**The task**:
Transcribe the whole listing exactly, but do not carry over its pictures.

**Data for analysis**:
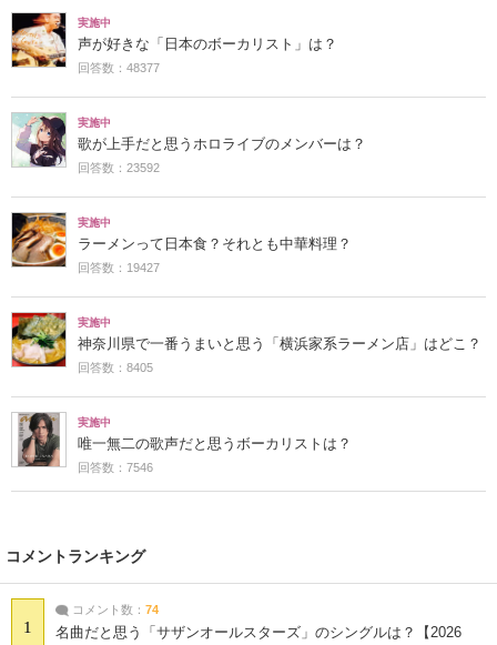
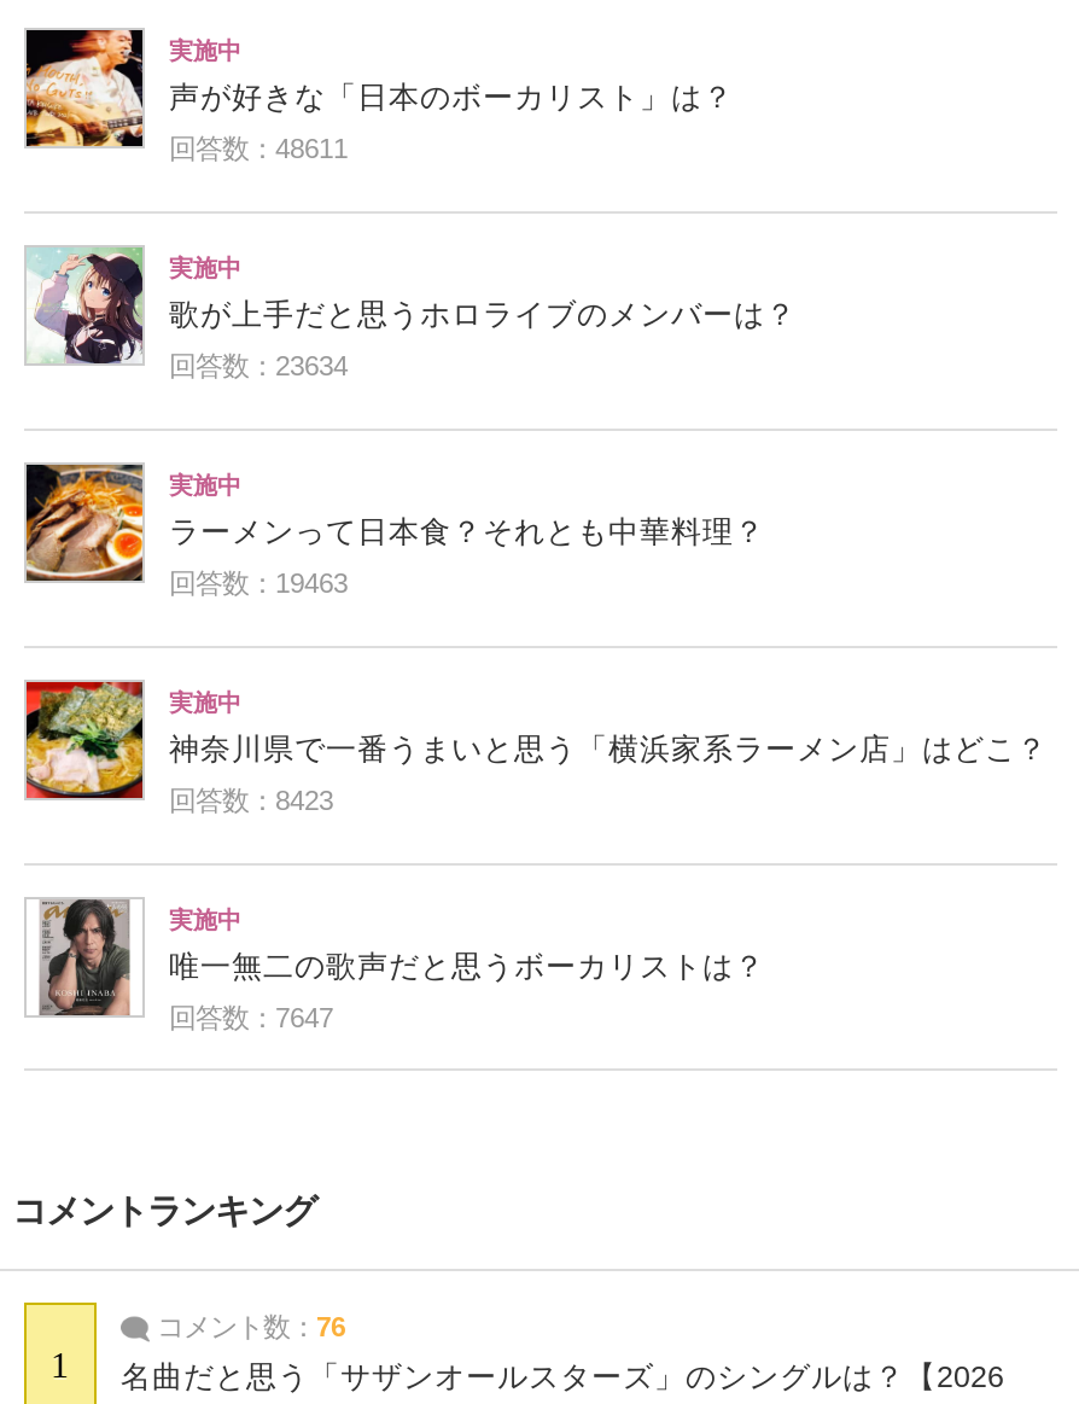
[78,61,160,75] 回答数：48377 -> [169,134,348,163] 回答数：48611
[78,161,160,175] 回答数：23592 -> [169,352,348,381] 回答数：23634
[78,261,160,274] 回答数：19427 -> [169,569,348,598] 回答数：19463
[78,361,153,374] 回答数：8405 -> [169,786,333,815] 回答数：8423
[78,461,153,474] 回答数：7546 -> [169,1004,333,1033] 回答数：7647
[69,603,159,616] コメント数：74 -> [150,1313,345,1342] コメント数：76

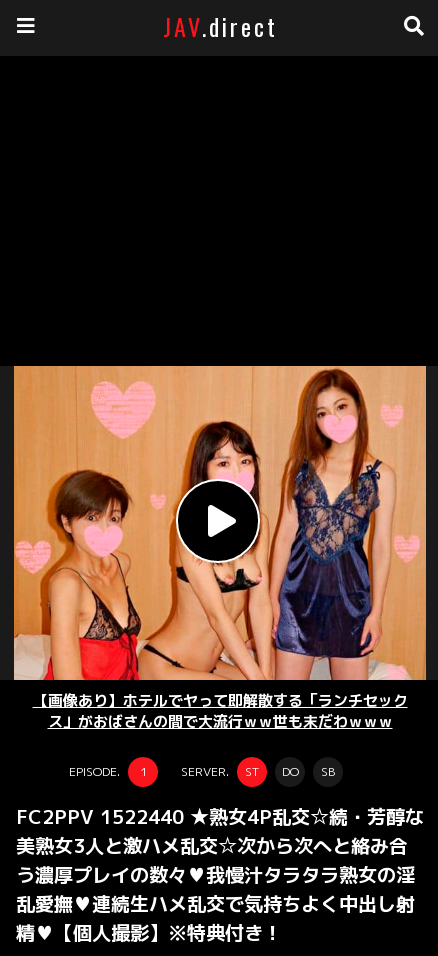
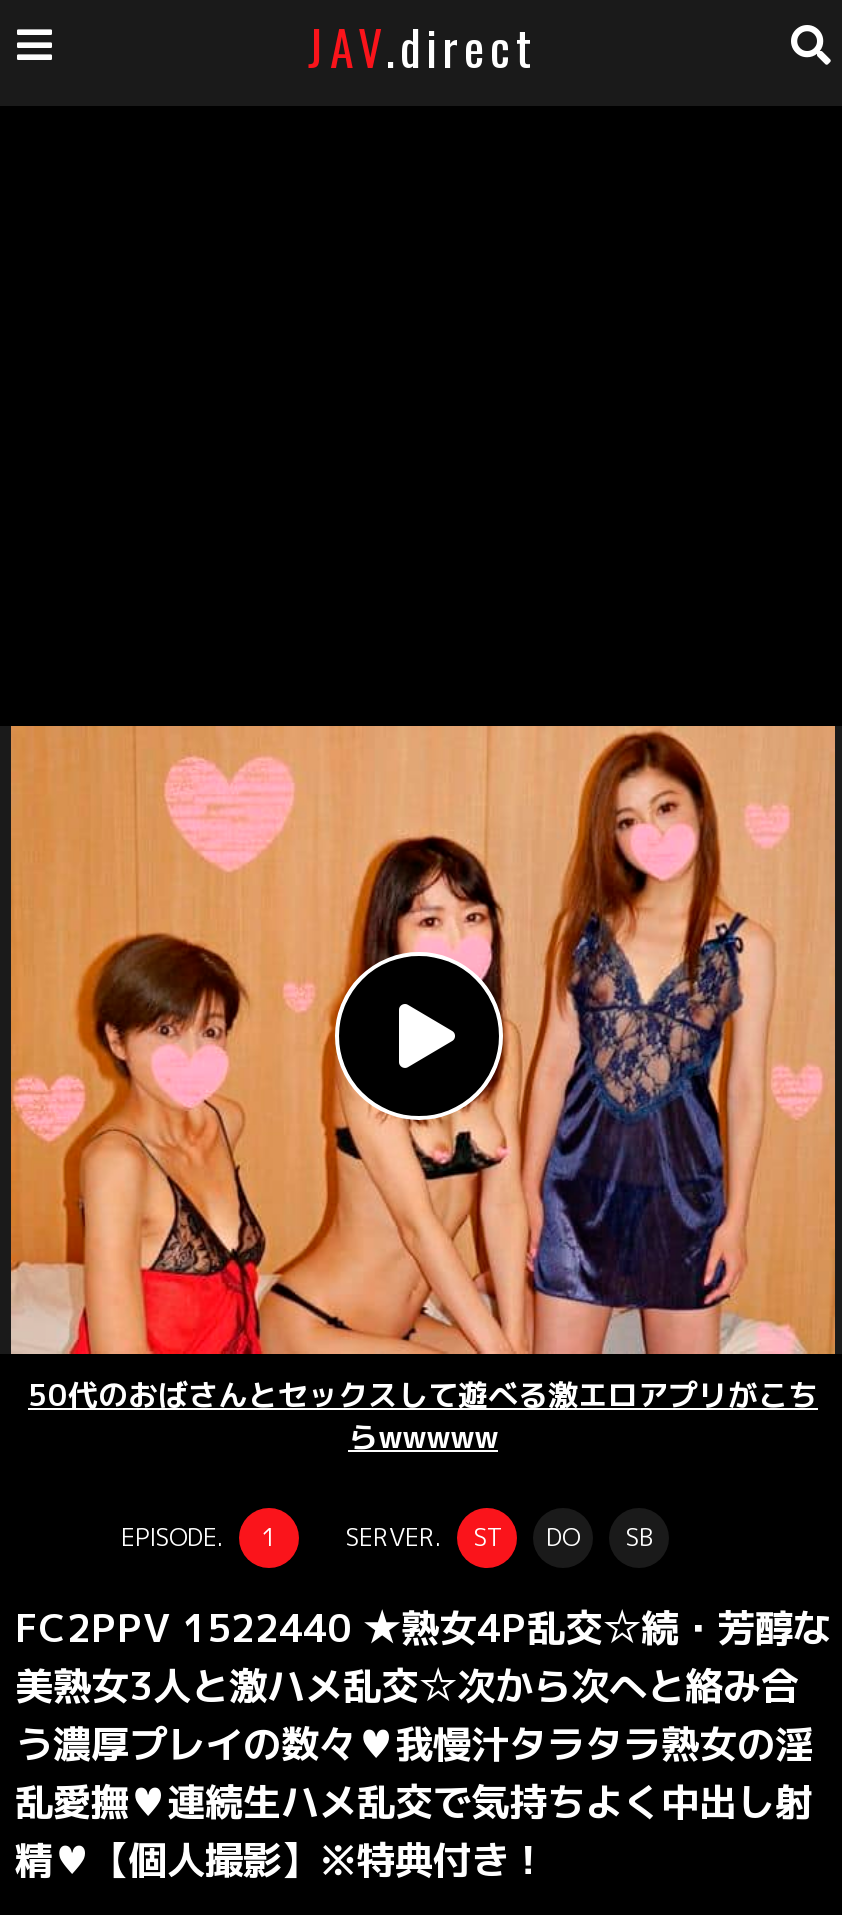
[32,690,408,732] 【画像あり】ホテルでヤって即解散する「ランチセック | ス」がおばさんの間で大流行ｗｗ世も末だわｗｗｗ -> [28,1373,818,1457] 50代のおばさんとセックスして遊べる激エロアプリがこち | らwwwww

**Final answer**:
[78,61,160,75] 回答数：48377 -> [169,134,348,163] 回答数：48611
[78,161,160,175] 回答数：23592 -> [169,352,348,381] 回答数：23634
[78,261,160,274] 回答数：19427 -> [169,569,348,598] 回答数：19463
[78,361,153,374] 回答数：8405 -> [169,786,333,815] 回答数：8423
[78,461,153,474] 回答数：7546 -> [169,1004,333,1033] 回答数：7647
[69,603,159,616] コメント数：74 -> [150,1313,345,1342] コメント数：76

[32,690,408,732] 【画像あり】ホテルでヤって即解散する「ランチセック | ス」がおばさんの間で大流行ｗｗ世も末だわｗｗｗ -> [28,1373,818,1457] 50代のおばさんとセックスして遊べる激エロアプリがこち | らwwwww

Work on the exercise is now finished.